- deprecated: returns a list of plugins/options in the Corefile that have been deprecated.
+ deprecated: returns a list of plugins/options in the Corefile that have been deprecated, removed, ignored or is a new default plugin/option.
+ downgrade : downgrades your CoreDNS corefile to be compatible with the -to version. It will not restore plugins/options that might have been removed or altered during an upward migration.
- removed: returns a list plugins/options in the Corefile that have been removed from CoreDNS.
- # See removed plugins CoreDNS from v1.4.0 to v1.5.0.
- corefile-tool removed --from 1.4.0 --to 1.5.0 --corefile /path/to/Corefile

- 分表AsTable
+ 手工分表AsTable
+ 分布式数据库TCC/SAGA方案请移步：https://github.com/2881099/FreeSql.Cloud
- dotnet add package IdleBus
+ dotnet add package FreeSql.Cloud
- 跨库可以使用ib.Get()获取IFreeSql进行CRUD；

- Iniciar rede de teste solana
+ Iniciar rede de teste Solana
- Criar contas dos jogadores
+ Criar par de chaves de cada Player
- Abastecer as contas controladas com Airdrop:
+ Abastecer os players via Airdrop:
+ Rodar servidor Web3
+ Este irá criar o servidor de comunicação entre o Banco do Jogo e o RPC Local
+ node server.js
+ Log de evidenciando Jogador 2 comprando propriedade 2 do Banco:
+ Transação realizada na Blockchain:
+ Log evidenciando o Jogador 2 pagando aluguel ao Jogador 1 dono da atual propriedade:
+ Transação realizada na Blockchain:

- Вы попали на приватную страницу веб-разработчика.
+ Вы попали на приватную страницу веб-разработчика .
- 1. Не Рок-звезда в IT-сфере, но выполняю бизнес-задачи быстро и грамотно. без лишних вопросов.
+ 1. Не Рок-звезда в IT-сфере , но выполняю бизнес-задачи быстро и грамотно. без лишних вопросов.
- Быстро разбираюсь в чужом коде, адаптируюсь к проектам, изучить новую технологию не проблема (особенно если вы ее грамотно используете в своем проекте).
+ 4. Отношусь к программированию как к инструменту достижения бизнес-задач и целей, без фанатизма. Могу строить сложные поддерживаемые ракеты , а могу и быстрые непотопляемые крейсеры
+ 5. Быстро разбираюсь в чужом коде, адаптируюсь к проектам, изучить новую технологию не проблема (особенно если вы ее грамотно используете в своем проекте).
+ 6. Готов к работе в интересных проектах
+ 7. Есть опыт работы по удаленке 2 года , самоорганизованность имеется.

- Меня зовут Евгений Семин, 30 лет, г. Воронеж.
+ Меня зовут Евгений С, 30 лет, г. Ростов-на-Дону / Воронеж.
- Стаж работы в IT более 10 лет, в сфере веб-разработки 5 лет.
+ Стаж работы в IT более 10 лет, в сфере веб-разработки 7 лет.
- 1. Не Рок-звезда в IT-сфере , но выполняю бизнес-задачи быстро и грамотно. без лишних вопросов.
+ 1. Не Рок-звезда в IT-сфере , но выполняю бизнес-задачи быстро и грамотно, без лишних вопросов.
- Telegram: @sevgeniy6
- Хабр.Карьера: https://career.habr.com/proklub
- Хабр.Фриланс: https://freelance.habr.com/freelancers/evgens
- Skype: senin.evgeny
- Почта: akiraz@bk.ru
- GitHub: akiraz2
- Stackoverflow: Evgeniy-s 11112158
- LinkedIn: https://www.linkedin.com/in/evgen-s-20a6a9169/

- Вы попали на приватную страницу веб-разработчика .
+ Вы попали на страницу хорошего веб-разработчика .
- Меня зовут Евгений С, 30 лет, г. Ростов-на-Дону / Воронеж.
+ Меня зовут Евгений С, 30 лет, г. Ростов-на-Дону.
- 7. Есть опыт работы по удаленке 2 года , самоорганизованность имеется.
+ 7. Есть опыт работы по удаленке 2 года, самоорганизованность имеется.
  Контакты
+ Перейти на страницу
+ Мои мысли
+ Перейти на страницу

——

_TASK GOAL:_ Find "5. Быстро разбираюсь" in the records above. Repeat its line and every later line exactly, through the last one.

_ANSWER AREA:_
+ 5. Быстро разбираюсь в чужом коде, адаптируюсь к проектам, изучить новую технологию не проблема (особенно если вы ее грамотно используете в своем проекте).
+ 6. Готов к работе в интересных проектах
+ 7. Есть опыт работы по удаленке 2 года , самоорганизованность имеется.

- Меня зовут Евгений Семин, 30 лет, г. Воронеж.
+ Меня зовут Евгений С, 30 лет, г. Ростов-на-Дону / Воронеж.
- Стаж работы в IT более 10 лет, в сфере веб-разработки 5 лет.
+ Стаж работы в IT более 10 лет, в сфере веб-разработки 7 лет.
- 1. Не Рок-звезда в IT-сфере , но выполняю бизнес-задачи быстро и грамотно. без лишних вопросов.
+ 1. Не Рок-звезда в IT-сфере , но выполняю бизнес-задачи быстро и грамотно, без лишних вопросов.
- Telegram: @sevgeniy6
- Хабр.Карьера: https://career.habr.com/proklub
- Хабр.Фриланс: https://freelance.habr.com/freelancers/evgens
- Skype: senin.evgeny
- Почта: akiraz@bk.ru
- GitHub: akiraz2
- Stackoverflow: Evgeniy-s 11112158
- LinkedIn: https://www.linkedin.com/in/evgen-s-20a6a9169/

- Вы попали на приватную страницу веб-разработчика .
+ Вы попали на страницу хорошего веб-разработчика .
- Меня зовут Евгений С, 30 лет, г. Ростов-на-Дону / Воронеж.
+ Меня зовут Евгений С, 30 лет, г. Ростов-на-Дону.
- 7. Есть опыт работы по удаленке 2 года , самоорганизованность имеется.
+ 7. Есть опыт работы по удаленке 2 года, самоорганизованность имеется.
  Контакты
+ Перейти на страницу
+ Мои мысли
+ Перейти на страницу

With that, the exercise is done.